Ende 2021 sind alle Schulen in Wiesbaden an Highspeed-Netz angeschlossen

Hessens Digitalministerin Sinemus: „Wir verfolgen konsequent und mit Nachdruck das Ziel, bis 2022 die Schulen an das Highspeed-Netz anzubinden.“

In Wiesbaden werden bis Ende 2021 alle Schulen an das Glasfasernetz angebunden sein. Im Zuge der Ausbaubaumaßnahmen werden die aktuell restlichen 39 Schulstandorte bis Ende 2021 an das Glasfasernetz angebunden. Dies umfasst auch alle Privatschulen sowie die Volkshochschule Wiesbaden. Die restlichen 54 Schulen in Wiesbaden verfügen bereits über einen Glasfaseranschluss. Hessens Digitalministerin Prof Dr. Kristina Sinemus betonte dazu in Wiesbaden: „Beim Netzausbau in Hessen geht es kontinuierlich voran und wir verfolgen konsequent das Ziel, bis 2022 die Schulen an das Highspeed-Netz anzubinden.“ Insgesamt wird für den Ausbau eine Investition in Höhe von über eine Million Euro veranschlagt, die Stadt erhält vom Land Hessen einen Zuschuss von 425.000 Euro, vom Bund kommen etwa 531.000 Euro dazu, der Eigenanteil der Stadt beträgt etwa 106.000 Euro.

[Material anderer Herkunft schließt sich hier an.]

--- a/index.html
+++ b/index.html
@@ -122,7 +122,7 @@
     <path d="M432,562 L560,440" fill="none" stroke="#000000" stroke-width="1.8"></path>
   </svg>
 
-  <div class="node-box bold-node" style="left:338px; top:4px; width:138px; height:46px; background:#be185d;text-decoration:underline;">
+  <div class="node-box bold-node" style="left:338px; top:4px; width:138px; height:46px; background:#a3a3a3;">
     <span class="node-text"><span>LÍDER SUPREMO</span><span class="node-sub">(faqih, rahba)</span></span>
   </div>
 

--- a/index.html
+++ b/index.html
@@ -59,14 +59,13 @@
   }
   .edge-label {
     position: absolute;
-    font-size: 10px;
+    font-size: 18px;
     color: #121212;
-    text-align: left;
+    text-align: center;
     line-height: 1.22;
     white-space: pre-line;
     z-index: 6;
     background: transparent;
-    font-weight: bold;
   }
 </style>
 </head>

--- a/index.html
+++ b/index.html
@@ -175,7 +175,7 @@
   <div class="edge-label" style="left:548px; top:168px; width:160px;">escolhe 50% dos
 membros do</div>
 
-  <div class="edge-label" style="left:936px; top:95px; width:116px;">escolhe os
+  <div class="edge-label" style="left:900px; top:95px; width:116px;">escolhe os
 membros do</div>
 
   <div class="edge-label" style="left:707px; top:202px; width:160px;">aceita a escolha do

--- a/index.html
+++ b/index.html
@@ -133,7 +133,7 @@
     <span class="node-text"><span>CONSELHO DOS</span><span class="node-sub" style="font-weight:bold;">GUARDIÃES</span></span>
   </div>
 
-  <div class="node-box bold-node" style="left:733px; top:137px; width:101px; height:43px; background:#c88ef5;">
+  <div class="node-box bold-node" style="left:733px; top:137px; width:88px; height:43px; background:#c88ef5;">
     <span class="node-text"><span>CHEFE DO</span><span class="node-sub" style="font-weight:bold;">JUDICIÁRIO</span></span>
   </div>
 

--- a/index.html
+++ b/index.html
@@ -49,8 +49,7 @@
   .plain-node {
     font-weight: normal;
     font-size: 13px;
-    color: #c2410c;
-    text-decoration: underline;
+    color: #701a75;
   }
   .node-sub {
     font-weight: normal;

Der Wiesbadener Schuldezernent Axel Imholz zeigt sich ebenfalls zufrieden: „Ich bin sehr froh, dass die Arbeiten zum Anschluss der restlichen Wiesbadener Schulen an das Glasfasernetz losgehen. An den ersten Schulen sind inzwischen Präsentationsgeräte im Rahmen des Digitalpakts in Betrieb gegangen, gleichzeitig wurden in den Osterferien an 10 Schulen Verkabelungsarbeiten vorgenommen, als Grundlage der strukturierten LAN- und WLAN-Vernetzung. Gemeinsam mit den Sofortausstattungsprogrammen von Land und Bund nähern wir uns damit Stück für Stück einer guten IT-Infrastruktur für alle Wiesbadener Schulen. Grundvoraussetzung dafür ist aber immer die Anbindung der Schule mit leistungsfähigen Glasfaseranschlüssen, daher ist der Beginn dieser Arbeiten ein gutes und wichtiges Signal für die Schulen in Wiesbaden.“

Aktuell hat bereits beispielsweise der Landkreis Limburg-Weilburg alle 75 Schulen und Bildungseinrichtungen, davon alle 54 Schulen in kreiseigener Trägerschaft, an das Glasfasernetz angeschlossen. Auch die Landkreise Main-Kinzig und Lahn-Dill haben bereits alle öffentlichen Schulen angebunden, Teilinbetriebnahmen gibt es im Landkreis Fulda, im Vogelsbergkreis und im Landkreis Marburg-Biedenkopf.

Mit der Unterstützung durch das Bundesförderprogramm Breitband werden nicht nur Privathaushalte und Unternehmen, sondern insbesondere auch Schulen an die ultraschnelle und zukunftssichere Glasfaser angeschlossen. Wie wichtig dies ist, zeigt sich gerade jetzt in Zeiten der Pandemie.
Tim Brauckmüller, Geschäftsführer atene KOM

Die Ministerin betont in diesem Zusammenhang, dass auch die Telekommunikationsanbieter durch den marktgetriebenen Ausbau für Schulen ihren Teil dazu beitragen, dass weiterhin zuverlässig an der Zukunftsfähigkeit unseres Landes gearbeitet wird. „Eine leistungsfähige Infrastruktur ist die Grundlage für eine erfolgreiche Digitalisierung. Der Ausbau digitaler Netze ist eine Gemeinschaftsleistung, nur im Verbund zwischen Wirtschaft und öffentlicher Hand, was kommunale Unternehmen ausdrücklich mit einschließt, können wir die Digitalisierung voranbringen. Wir sind in Hessen bereits sehr gut aufgestellt und beim Breitbandausbau in hervorragender Position, und wir werden weiterhin zuverlässig in die Zukunftsfähigkeit unseres Landes investieren“, so Sinemus abschließend.